PURWOREJO, KRJOGJA.com – Badan Pengawas Pemilu (Bawaslu) Kabupaten Purworejo meminta seluruh ASN, kepala desa, dan perangkat desa untuk bijak dalam bermedia sosial (medsos) di masa Pilkada Purworejo 2020. Aparatur negara harus menjaga netralitas dengan tidak menunjukkan keberpihakan lewat perbuatan menyukai, mengomentari, atau membagikan konten kampanye di media sosial.
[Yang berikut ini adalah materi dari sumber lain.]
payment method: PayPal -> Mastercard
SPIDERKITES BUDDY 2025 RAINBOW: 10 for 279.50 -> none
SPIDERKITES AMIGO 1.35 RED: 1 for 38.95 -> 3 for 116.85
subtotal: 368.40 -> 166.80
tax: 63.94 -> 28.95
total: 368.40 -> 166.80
Ketua Bawaslu Purworejo Nur Kholiq mengatakan, ada regulasi yang menjerat ketika aparatur negara itu ketika terindikasi tidak netral. “ASN, TNI, Polri, dan perangkat desa dilarang melakukan tindakan atau perbuatan yang dinilai dapat menguntungkan dan merugikan paslon tertentu. Regulasi tegas mengatur pelanggaran itu,” tuturnya kepada KRJOGJA.com, usai rapat dengar pendapat dengan Komisi 1 DPRD Purworejo, Selasa (6/10).
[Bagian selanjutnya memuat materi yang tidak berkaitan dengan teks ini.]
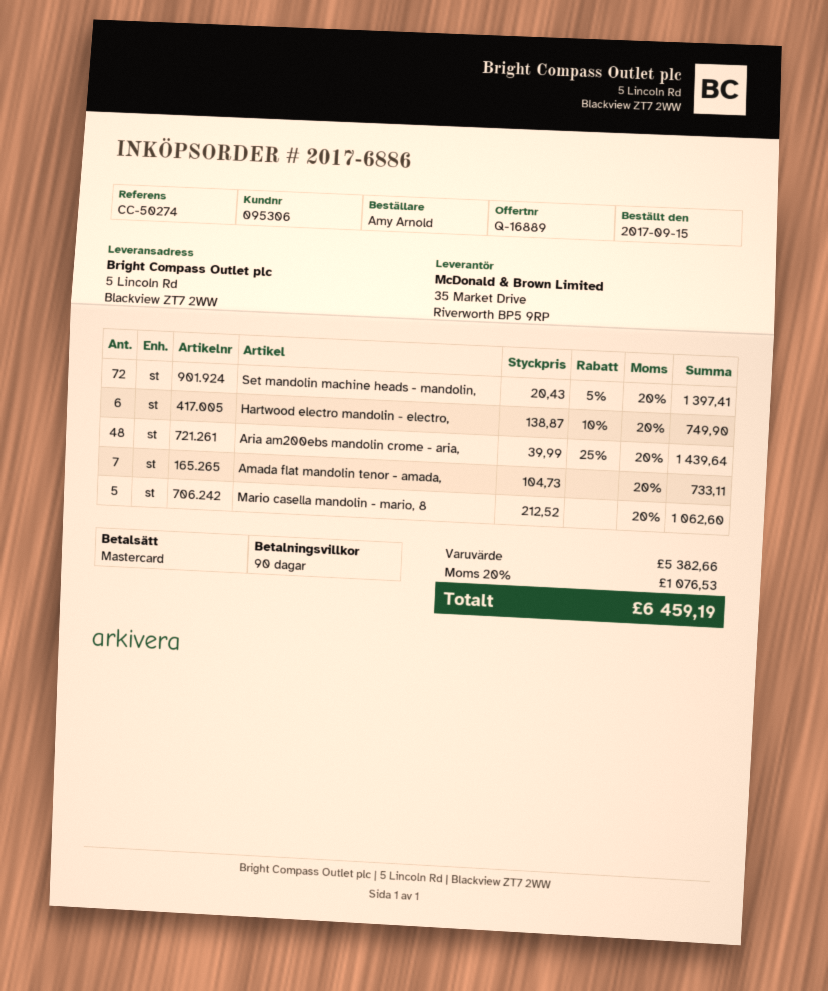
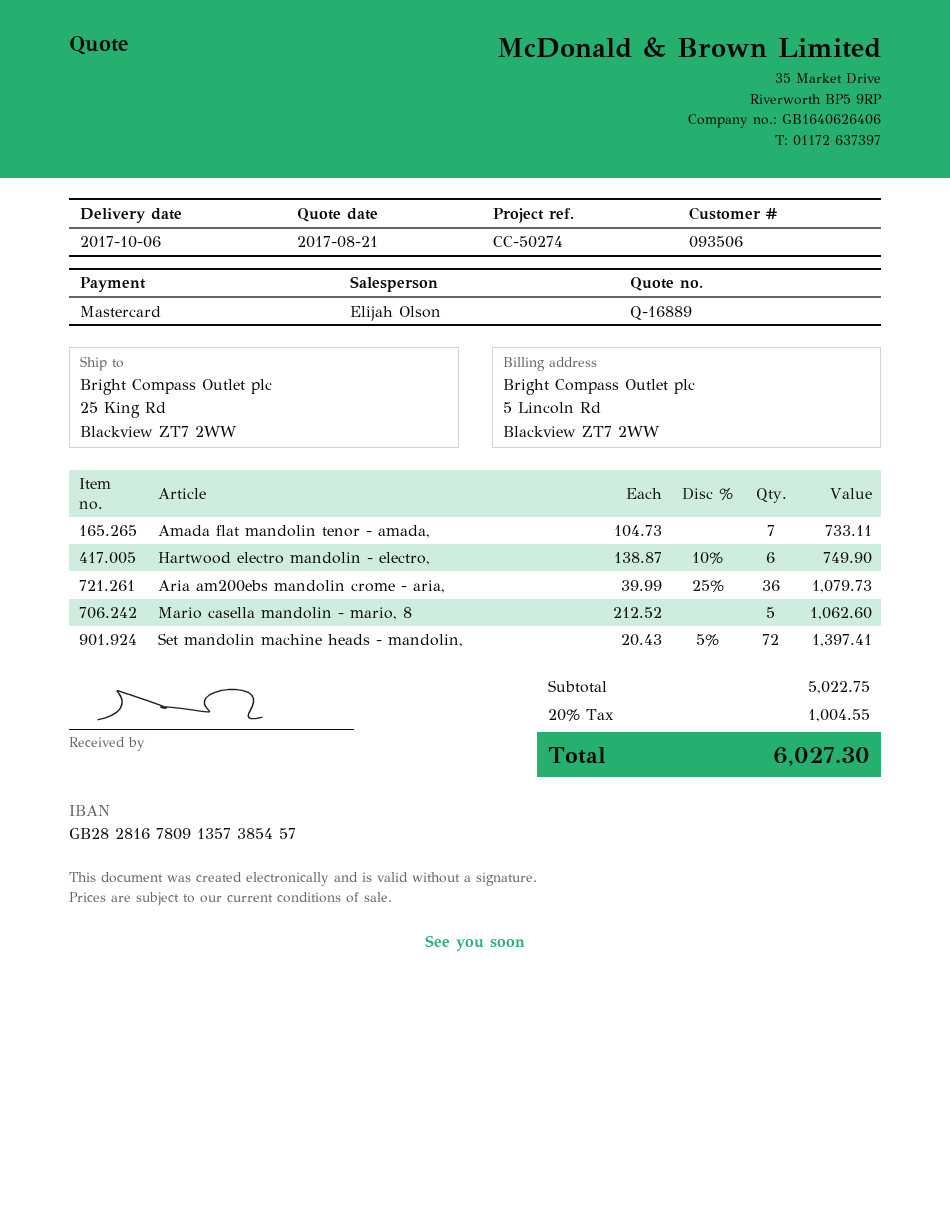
customer number: 095306 -> 093506
ship to: 5 Lincoln Rd, Blackview ZT7 2WW -> 25 King Rd, Blackview ZT7 2WW
Aria am200ebs mandolin crome - aria,: 48 x 39.99 - 25% = 1439.64 -> 36 x 39.99 - 25% = 1079.73
subtotal: 5382.66 -> 5022.75
tax: 20% = 1076.53 -> 20% = 1004.55
total: 6459.19 -> 6027.30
Menurutnya, pelanggaran netralitas yang kerap terjadi adalah terkait aktivitas di media sosial. Bawaslu memiliki tim patroli siber yang mengamati perilaku masyarakat di 16 kecamatan Purworejo dalam bermedsos.

Bahkan, Bawaslu telah memproses dugaan pelanggaran netralitas yang dilakukan seorang ASN berpangkat eselon dua di Purworejo. “Kami melakukan klarifikasi atas perbuatan pelaku yang menyukai dan mengomentari unggahan berisi materi kampanye salah satu paslon. Hasilnya kami kirimkan ke Komisi Aparatur Sipil Negara (KASN) dan selanjutnya apapun keputusannya, menjadi kewenangan KASN,” terangnya.